I. Collection Hearing Procedure

Section 6321 imposes a lien on all property and property rights of a taxpayer liable for taxes where a demand for the payment of the taxes has been made and the taxpayer fails to pay those taxes. Section 6320(a) requires the Secretary to send written notice to the taxpayer of the filing of a notice of lien and of the taxpayer's right to an administrative hearing on the matter. Section 6320(b) affords the taxpayer the right to a fair hearing before an impartial hearing officer. Section 6320(c) requires that the administrative hearing be conducted pursuant to section 6330(c), (d) (other than paragraph (2)(B) thereof), and (e). At the hearing, a taxpayer may raise any relevant issue, including appropriate spousal defenses, challenges to the appropriateness of the collection action, and collection alternatives. Sec. 6330(c)(2)(A). A taxpayer is precluded, however, from contesting the existence or amount of the underlying tax liability unless the taxpayer failed to receive a notice of deficiency for the tax liability in question or did not otherwise have an opportunity to dispute the tax liability. Sec. 6330(c)(2)(B); see also Sego v. Commissioner , 114 T.C. 604, 609 (2000).

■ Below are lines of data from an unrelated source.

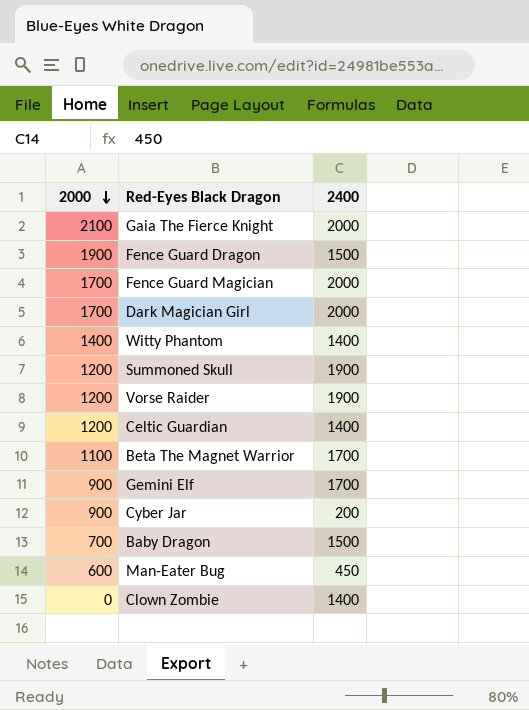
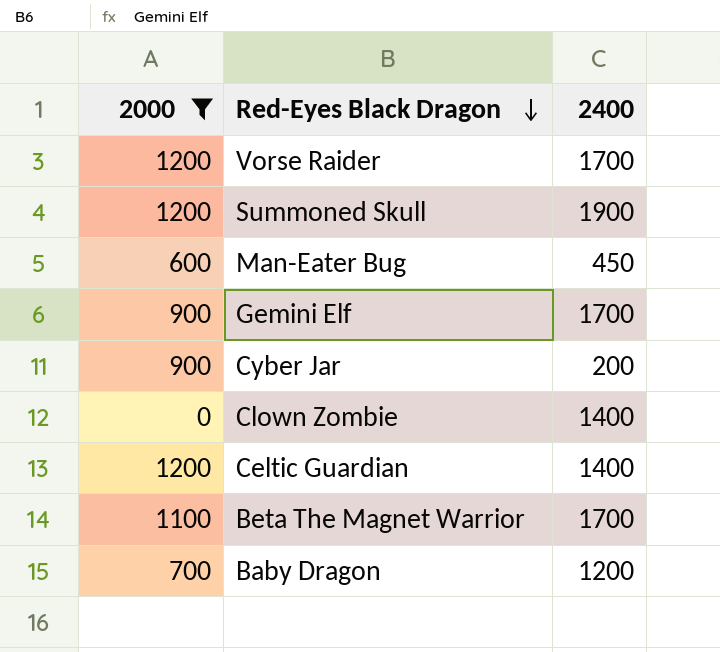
filter: none -> 2000 <= 1200
row order: 2000 descending -> Red-Eyes Black Dragon descending
Vorse Raider | 2400: 1900 -> 1700
Baby Dragon | 2400: 1500 -> 1200

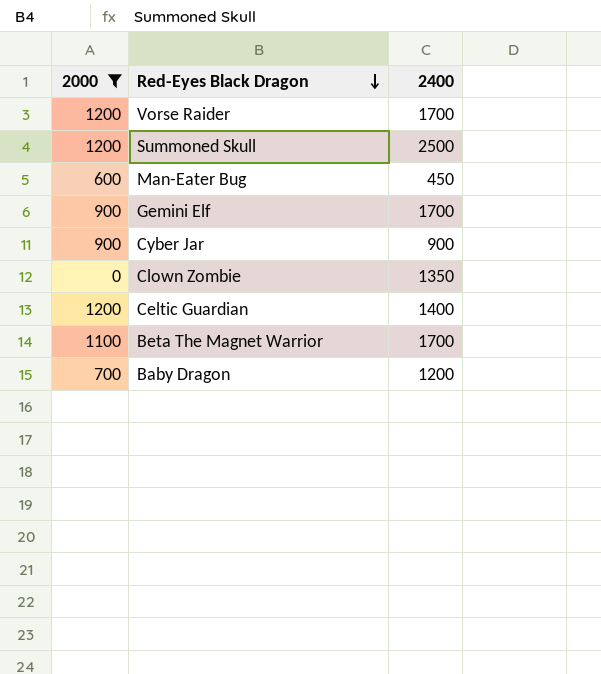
Summoned Skull | 2400: 1900 -> 2500
Cyber Jar | 2400: 200 -> 900
Clown Zombie | 2400: 1400 -> 1350

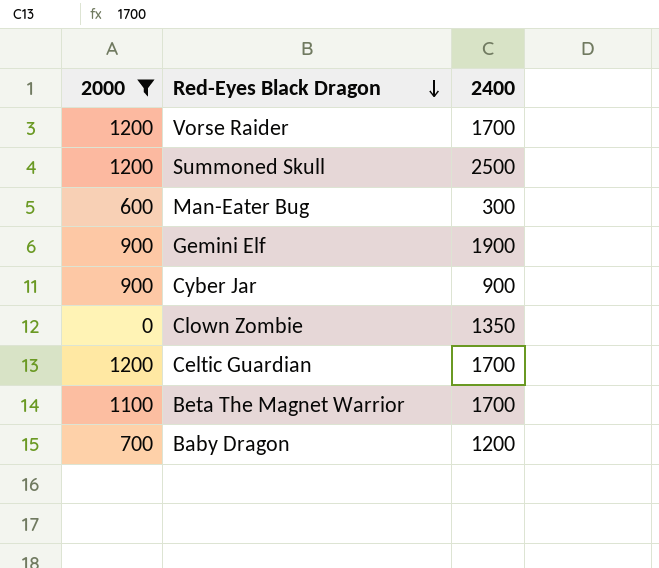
Man-Eater Bug | 2400: 450 -> 300
Gemini Elf | 2400: 1700 -> 1900
Celtic Guardian | 2400: 1400 -> 1700

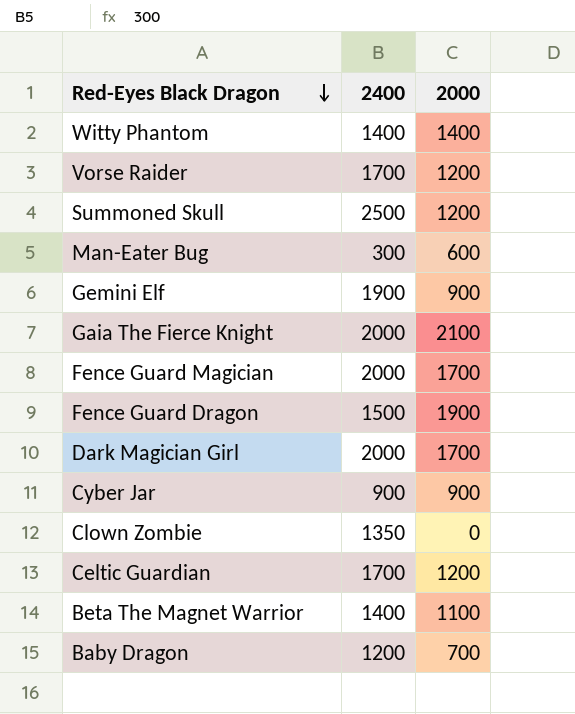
filter: 2000 <= 1200 -> none
column 2000 | position: 1 -> 3
Beta The Magnet Warrior | 2400: 1700 -> 1400

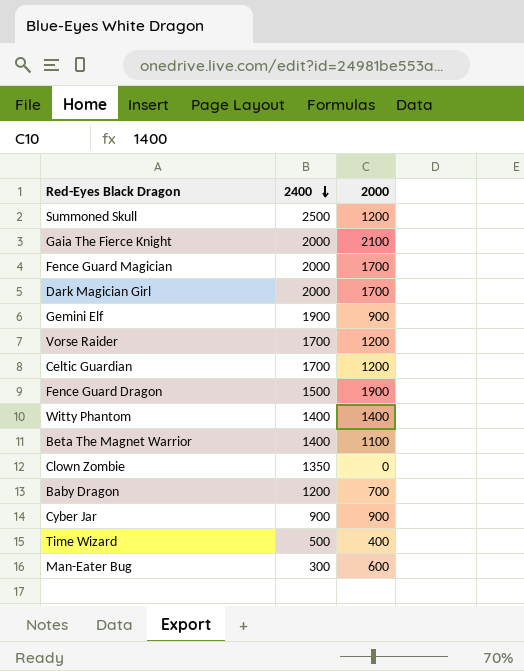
row order: Red-Eyes Black Dragon descending -> 2400 descending
row Time Wizard: none -> 500 | 400

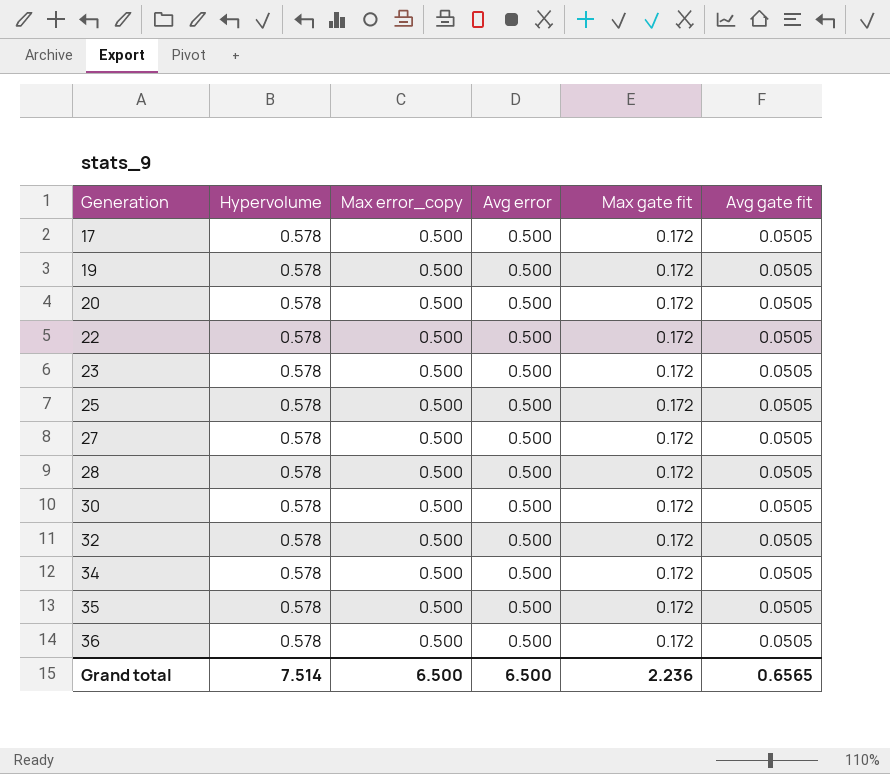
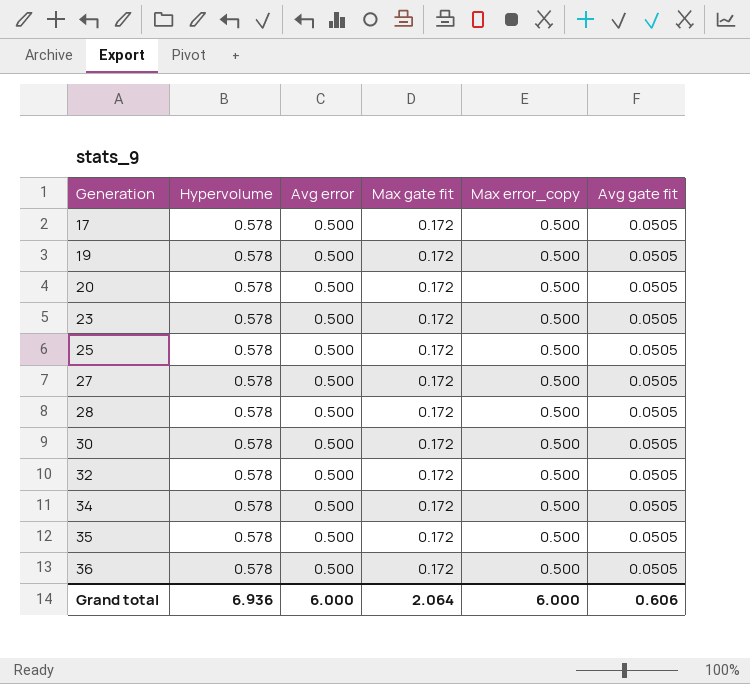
column Max error_copy | position: 3 -> 5
row 22: 0.578 | 0.500 | 0.500 | 0.172 | 0.0505 -> none
Grand total | Hypervolume: 7.514 -> 6.936
Grand total | Avg error: 6.500 -> 6.000
Grand total | Max gate fit: 2.236 -> 2.064
Grand total | Max error_copy: 6.500 -> 6.000
Grand total | Avg gate fit: 0.6565 -> 0.606

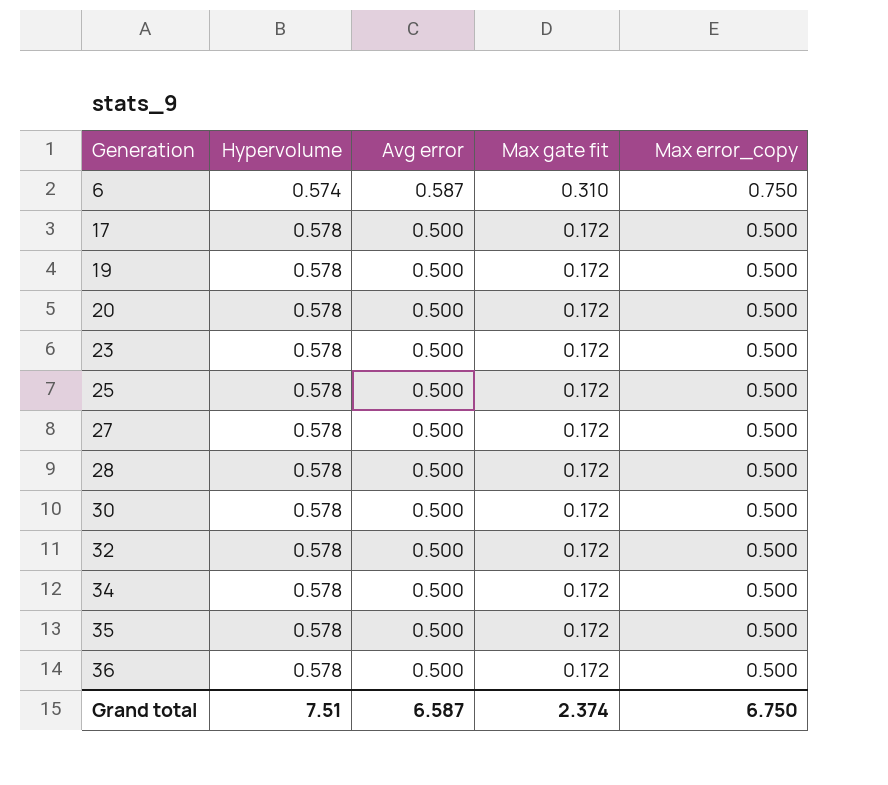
column Avg gate fit | position: 6 -> none
row 6: none -> 0.574 | 0.587 | 0.310 | 0.750
Grand total | Hypervolume: 6.936 -> 7.51
Grand total | Avg error: 6.000 -> 6.587
Grand total | Max gate fit: 2.064 -> 2.374
Grand total | Max error_copy: 6.000 -> 6.750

Following a hearing, the Appeals Office is required to issue a notice of determination regarding the validity of the filed Federal tax lien. In making a determination, the Appeals Office is required to take into consideration: (1) The verification presented by the Secretary that the requirements of applicable law and administrative procedures have been met, (2) the relevant issues raised by the taxpayer, and (3) whether the proposed collection action appropriately balances the need for efficient collection of taxes with a taxpayer's concerns regarding the intrusiveness of the proposed collection action. Sec. 6330(c)(3). If the taxpayer disagrees with the Appeals Office's determination, the taxpayer may seek judicial review by appealing to this Court. Sec. 6330(d). Where the underlying tax liability is properly at issue, the Court reviews any determination regarding the underlying tax liability de novo. Sego v. Commissioner , supra at 610. Where the underlying tax liability is not properly at issue, the Court will review the administrative determination of the Appeals Office for abuse of discretion. Lunsford v. Commissioner , 117 T.C. 183, 185 (2001); Sego v. Commissioner , supra at 610; Goza v. Commissioner , 114 T.C. 176, 182 (2000). The Appeals Office abuses its discretion if its determination is exercised "arbitrarily, capriciously, or without sound basis in fact." Mailman v. Commissioner , 91 T.C. 1079, 1084 (1988).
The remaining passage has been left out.